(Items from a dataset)

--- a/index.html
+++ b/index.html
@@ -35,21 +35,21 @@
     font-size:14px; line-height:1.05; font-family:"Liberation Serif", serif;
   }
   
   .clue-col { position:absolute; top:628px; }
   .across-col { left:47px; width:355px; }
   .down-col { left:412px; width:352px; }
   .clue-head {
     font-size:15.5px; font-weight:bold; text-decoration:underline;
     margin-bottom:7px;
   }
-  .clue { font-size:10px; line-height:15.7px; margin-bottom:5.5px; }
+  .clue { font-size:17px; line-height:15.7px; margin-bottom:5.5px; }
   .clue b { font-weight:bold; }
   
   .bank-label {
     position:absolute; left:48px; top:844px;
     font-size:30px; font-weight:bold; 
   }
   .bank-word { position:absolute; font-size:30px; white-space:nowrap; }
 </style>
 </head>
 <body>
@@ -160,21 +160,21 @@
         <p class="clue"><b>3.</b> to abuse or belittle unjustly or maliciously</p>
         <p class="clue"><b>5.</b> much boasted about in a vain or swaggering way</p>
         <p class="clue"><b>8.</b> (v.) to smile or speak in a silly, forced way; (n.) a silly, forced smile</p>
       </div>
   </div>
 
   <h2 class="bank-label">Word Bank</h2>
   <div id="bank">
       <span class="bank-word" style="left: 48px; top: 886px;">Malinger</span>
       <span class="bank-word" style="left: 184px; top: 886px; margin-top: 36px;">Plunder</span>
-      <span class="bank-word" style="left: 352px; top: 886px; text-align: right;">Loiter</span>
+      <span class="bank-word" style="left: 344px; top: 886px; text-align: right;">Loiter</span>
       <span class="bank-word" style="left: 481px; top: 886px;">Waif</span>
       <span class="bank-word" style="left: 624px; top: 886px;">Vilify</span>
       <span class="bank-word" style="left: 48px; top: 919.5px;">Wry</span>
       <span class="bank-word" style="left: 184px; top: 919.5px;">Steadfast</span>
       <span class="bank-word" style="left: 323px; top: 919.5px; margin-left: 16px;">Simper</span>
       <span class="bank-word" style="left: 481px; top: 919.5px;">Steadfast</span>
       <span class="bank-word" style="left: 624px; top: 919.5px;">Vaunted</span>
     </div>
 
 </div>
...
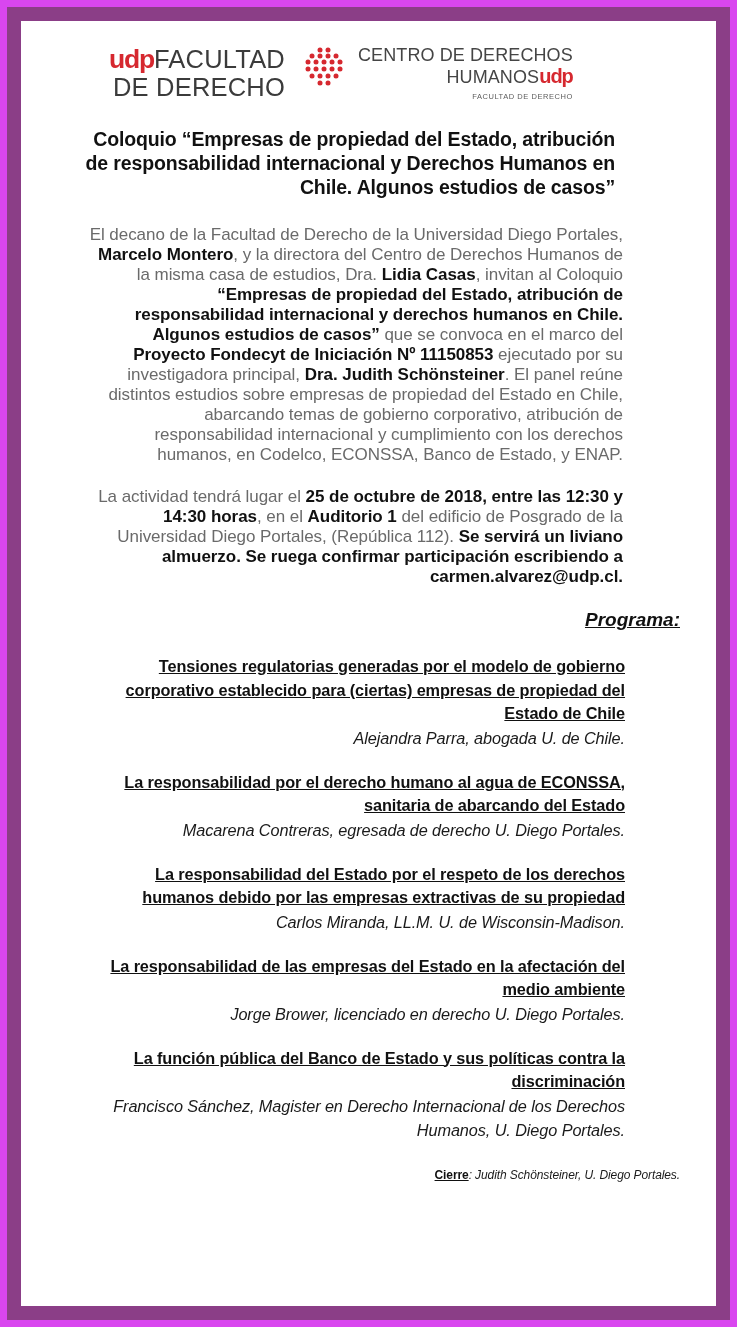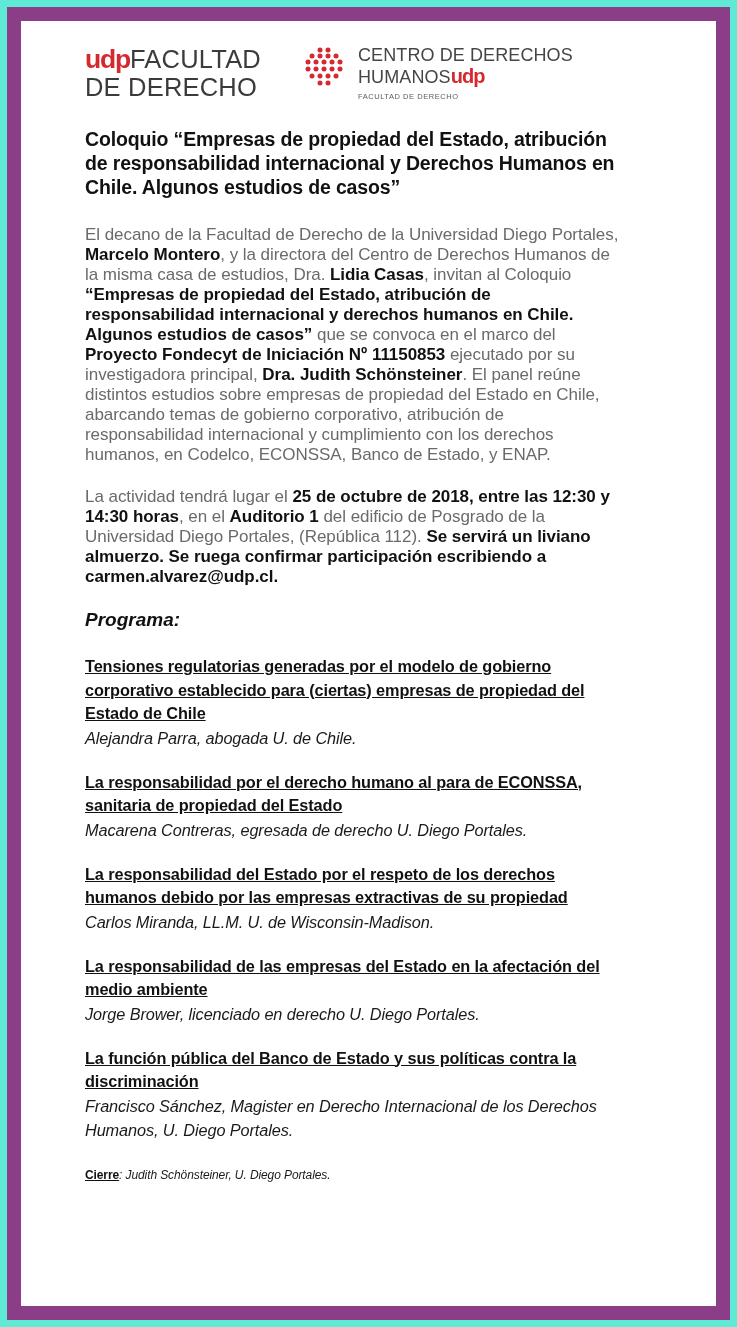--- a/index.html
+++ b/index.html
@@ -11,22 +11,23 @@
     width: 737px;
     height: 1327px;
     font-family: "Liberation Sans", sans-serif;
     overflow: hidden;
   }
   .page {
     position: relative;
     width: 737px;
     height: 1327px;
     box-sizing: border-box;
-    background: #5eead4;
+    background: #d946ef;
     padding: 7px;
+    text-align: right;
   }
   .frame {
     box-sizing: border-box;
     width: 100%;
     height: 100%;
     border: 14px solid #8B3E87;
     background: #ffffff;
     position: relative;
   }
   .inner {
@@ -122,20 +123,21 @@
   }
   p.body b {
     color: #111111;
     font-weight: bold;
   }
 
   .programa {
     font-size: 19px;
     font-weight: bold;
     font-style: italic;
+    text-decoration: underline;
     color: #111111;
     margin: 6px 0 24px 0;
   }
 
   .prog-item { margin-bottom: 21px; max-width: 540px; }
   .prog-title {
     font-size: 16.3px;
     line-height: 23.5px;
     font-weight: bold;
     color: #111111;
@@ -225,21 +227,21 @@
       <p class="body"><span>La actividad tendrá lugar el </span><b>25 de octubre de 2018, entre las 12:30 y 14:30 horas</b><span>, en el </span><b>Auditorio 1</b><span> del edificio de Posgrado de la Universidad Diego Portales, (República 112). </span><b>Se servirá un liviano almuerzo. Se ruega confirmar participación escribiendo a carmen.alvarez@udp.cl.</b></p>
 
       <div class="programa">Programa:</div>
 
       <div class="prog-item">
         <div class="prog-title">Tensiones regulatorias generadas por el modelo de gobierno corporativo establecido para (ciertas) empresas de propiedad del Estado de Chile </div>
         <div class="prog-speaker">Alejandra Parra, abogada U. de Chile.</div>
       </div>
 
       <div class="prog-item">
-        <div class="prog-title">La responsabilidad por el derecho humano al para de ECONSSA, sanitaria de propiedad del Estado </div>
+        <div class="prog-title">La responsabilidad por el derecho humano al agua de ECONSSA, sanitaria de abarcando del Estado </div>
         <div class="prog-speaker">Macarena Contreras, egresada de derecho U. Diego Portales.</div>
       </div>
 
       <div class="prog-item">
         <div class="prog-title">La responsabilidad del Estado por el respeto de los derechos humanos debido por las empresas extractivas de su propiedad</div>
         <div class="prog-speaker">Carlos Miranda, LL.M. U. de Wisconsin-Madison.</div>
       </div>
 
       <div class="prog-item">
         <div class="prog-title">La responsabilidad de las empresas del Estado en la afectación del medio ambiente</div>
* * *
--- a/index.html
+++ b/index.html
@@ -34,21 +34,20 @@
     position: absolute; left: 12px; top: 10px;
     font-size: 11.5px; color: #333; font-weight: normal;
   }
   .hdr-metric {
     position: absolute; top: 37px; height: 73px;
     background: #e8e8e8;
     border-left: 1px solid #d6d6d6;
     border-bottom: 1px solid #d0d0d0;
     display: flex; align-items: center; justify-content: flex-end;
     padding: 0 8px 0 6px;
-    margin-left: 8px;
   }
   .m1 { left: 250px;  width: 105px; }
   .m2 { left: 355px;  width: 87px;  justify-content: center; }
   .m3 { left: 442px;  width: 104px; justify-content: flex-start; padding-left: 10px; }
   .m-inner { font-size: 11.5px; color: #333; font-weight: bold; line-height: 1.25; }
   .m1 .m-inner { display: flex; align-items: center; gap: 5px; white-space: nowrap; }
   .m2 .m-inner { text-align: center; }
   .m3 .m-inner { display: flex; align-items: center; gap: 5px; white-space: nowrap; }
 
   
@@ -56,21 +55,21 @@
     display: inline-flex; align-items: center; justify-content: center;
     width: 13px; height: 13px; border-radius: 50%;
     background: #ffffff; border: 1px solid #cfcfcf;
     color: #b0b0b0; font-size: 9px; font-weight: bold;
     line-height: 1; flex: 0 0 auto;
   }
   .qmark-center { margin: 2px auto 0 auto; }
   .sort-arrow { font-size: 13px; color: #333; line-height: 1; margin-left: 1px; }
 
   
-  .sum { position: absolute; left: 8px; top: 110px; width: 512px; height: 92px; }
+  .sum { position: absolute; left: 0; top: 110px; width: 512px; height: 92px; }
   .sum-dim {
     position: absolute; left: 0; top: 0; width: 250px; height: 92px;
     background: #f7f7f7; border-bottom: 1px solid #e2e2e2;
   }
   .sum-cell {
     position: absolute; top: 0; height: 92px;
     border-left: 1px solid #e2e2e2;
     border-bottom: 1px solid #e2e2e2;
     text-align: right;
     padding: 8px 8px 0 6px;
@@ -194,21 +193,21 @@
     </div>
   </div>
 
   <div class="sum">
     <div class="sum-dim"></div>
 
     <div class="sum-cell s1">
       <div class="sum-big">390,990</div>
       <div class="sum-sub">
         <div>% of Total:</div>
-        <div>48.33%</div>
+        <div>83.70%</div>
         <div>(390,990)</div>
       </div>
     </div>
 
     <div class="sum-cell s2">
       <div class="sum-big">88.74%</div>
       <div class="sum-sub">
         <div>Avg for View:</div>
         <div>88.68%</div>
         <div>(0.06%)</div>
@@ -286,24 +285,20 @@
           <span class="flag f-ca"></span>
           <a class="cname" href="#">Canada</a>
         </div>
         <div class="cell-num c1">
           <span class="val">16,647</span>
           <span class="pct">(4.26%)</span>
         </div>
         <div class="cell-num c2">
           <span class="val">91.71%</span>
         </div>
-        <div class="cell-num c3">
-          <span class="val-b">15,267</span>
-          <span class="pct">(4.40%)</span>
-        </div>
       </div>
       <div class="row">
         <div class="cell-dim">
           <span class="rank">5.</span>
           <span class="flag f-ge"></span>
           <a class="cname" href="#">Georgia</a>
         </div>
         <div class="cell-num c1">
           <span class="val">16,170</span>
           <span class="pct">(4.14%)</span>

Directions for this task —
When a line in the data contains the string "Diego", copy that line.

Response to the exercise —
       <p class="body"><span>La actividad tendrá lugar el </span><b>25 de octubre de 2018, entre las 12:30 y 14:30 horas</b><span>, en el </span><b>Auditorio 1</b><span> del edificio de Posgrado de la Universidad Diego Portales, (República 112). </span><b>Se servirá un liviano almuerzo. Se ruega confirmar participación escribiendo a carmen.alvarez@udp.cl.</b></p>
         <div class="prog-speaker">Macarena Contreras, egresada de derecho U. Diego Portales.</div>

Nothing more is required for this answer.